What is required: Every entry below should be reproduced exactly; no picture is to be included.

Data records:
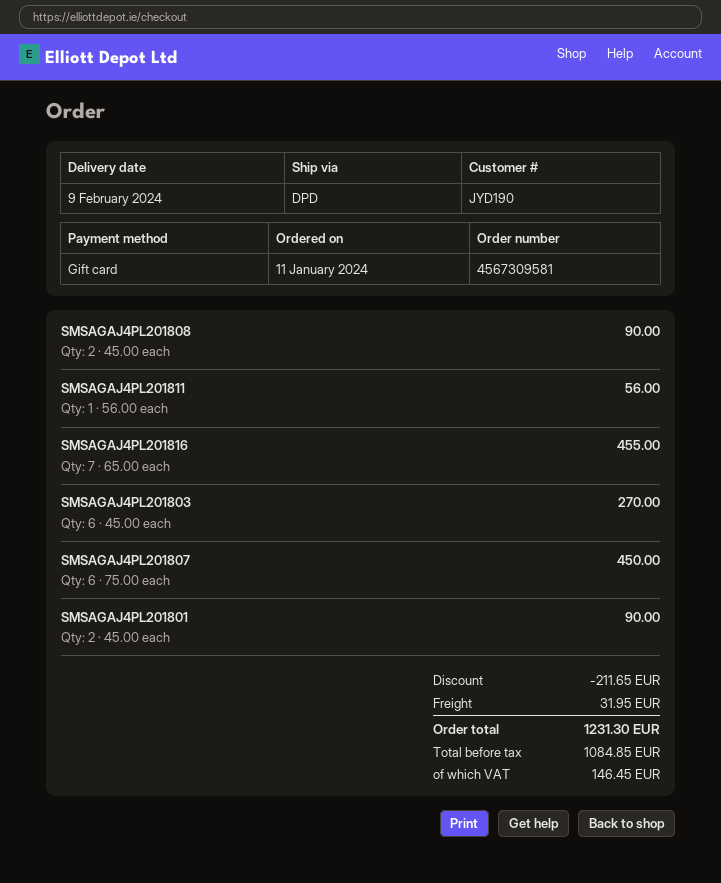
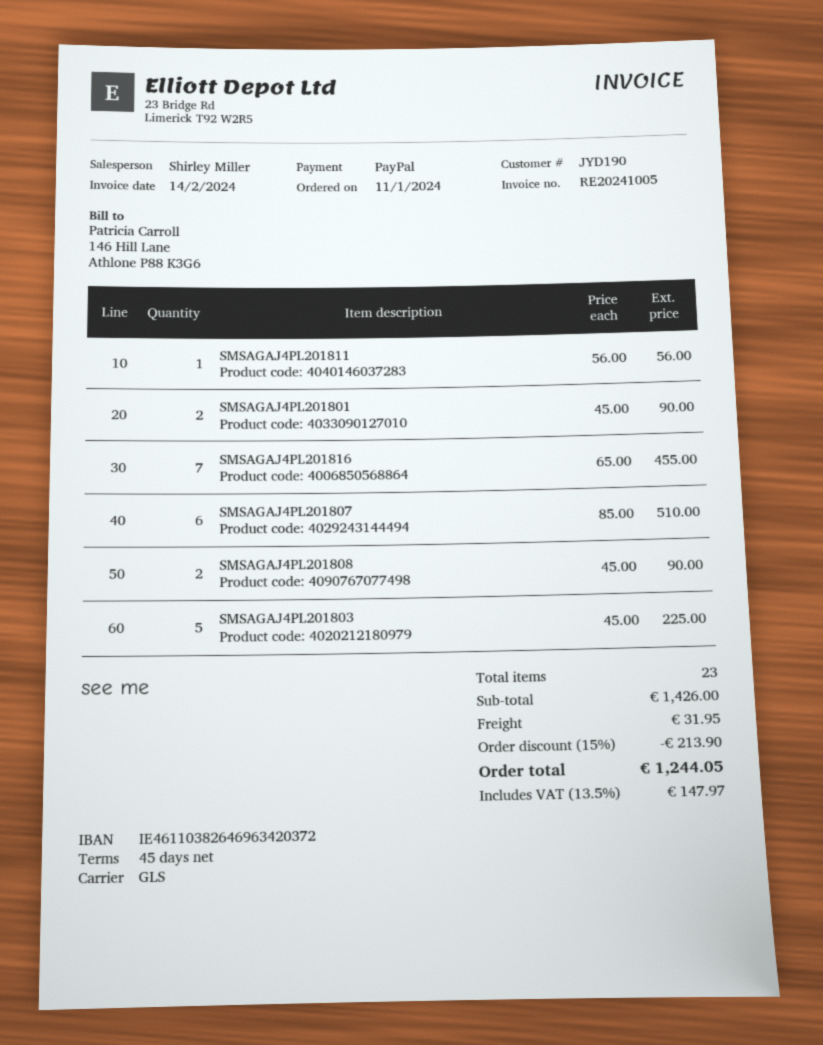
payment method: gift card -> PayPal
shipping method: DPD -> GLS
SMSAGAJ4PL201803: 6 x 45.00 = 270.00 -> 5 x 45.00 = 225.00
SMSAGAJ4PL201807: 6 x 75.00 = 450.00 -> 6 x 85.00 = 510.00
discount: 211.65 -> 213.90
tax: 146.45 -> 147.97
total: 1231.30 -> 1244.05

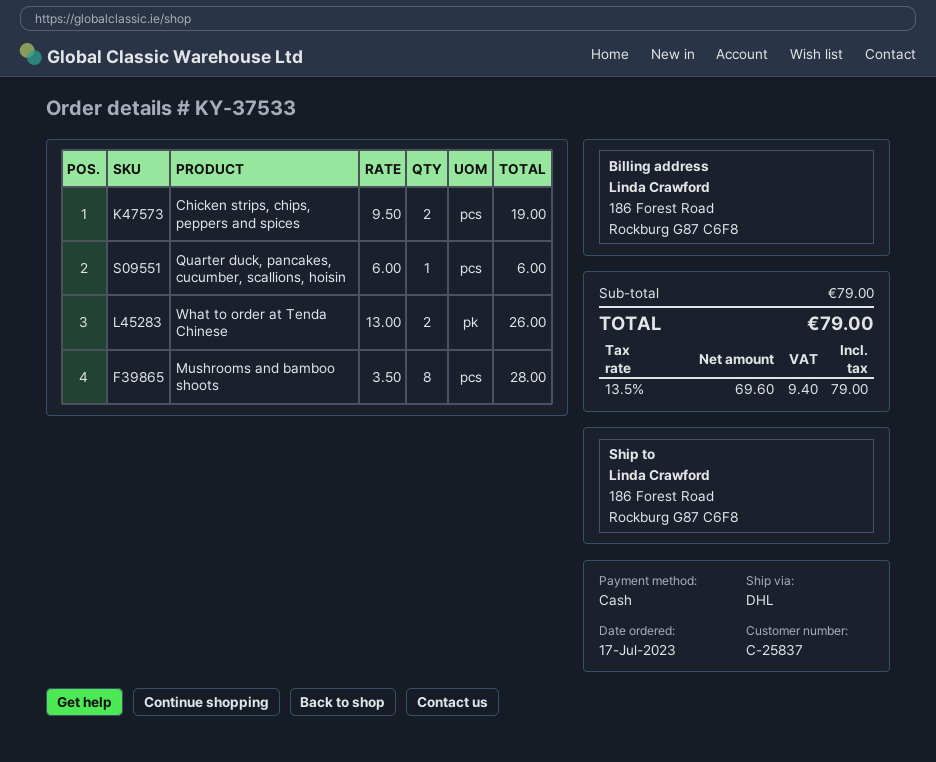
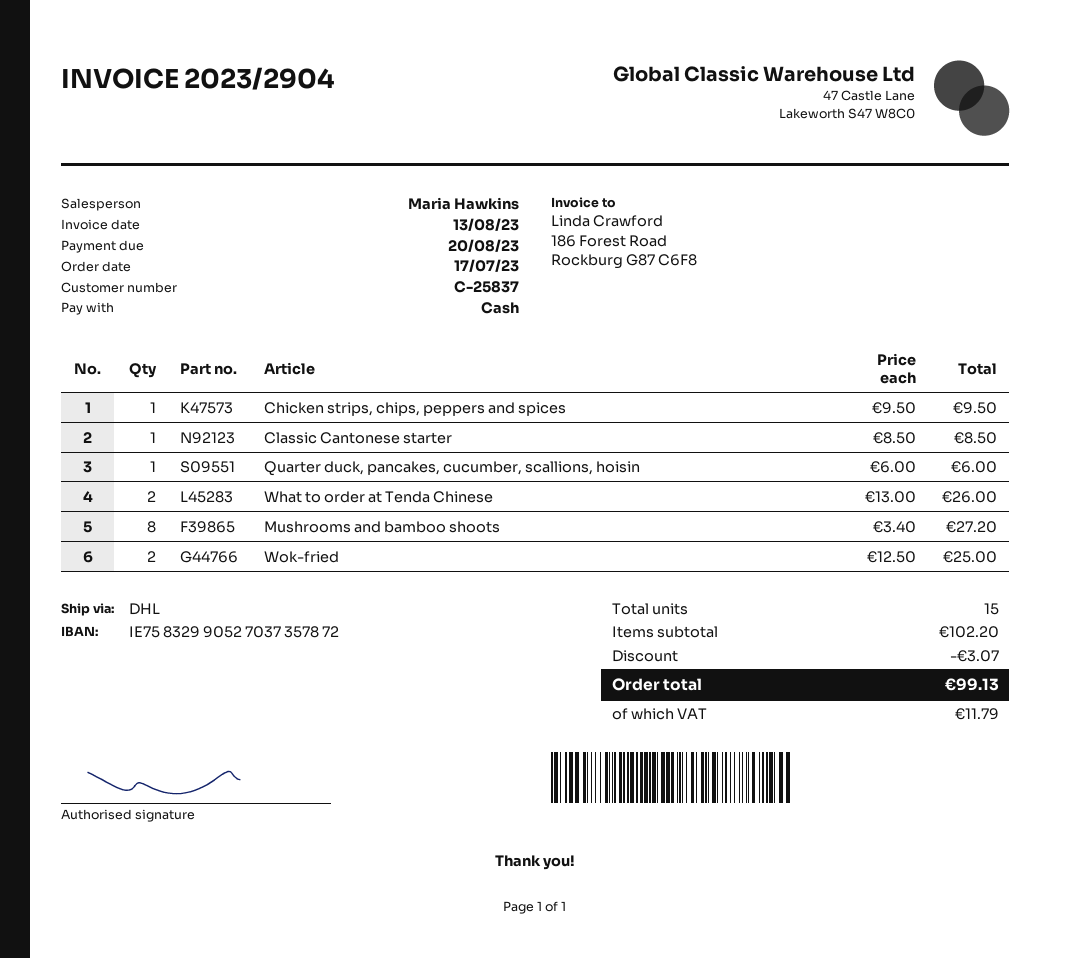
Chicken strips, chips, peppers and spices: 2 x 9.50 = 19.00 -> 1 x 9.50 = 9.50
Mushrooms and bamboo shoots: 8 x 3.50 = 28.00 -> 8 x 3.40 = 27.20
Classic Cantonese starter: none -> 1 x 8.50 = 8.50
Wok-fried: none -> 2 x 12.50 = 25.00
subtotal: 79.00 -> 102.20
discount: none -> 3.07
tax: 9.40 -> 11.79
total: 79.00 -> 99.13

Task output:
payment method: gift card -> PayPal
shipping method: DPD -> GLS
SMSAGAJ4PL201803: 6 x 45.00 = 270.00 -> 5 x 45.00 = 225.00
SMSAGAJ4PL201807: 6 x 75.00 = 450.00 -> 6 x 85.00 = 510.00
discount: 211.65 -> 213.90
tax: 146.45 -> 147.97
total: 1231.30 -> 1244.05

Chicken strips, chips, peppers and spices: 2 x 9.50 = 19.00 -> 1 x 9.50 = 9.50
Mushrooms and bamboo shoots: 8 x 3.50 = 28.00 -> 8 x 3.40 = 27.20
Classic Cantonese starter: none -> 1 x 8.50 = 8.50
Wok-fried: none -> 2 x 12.50 = 25.00
subtotal: 79.00 -> 102.20
discount: none -> 3.07
tax: 9.40 -> 11.79
total: 79.00 -> 99.13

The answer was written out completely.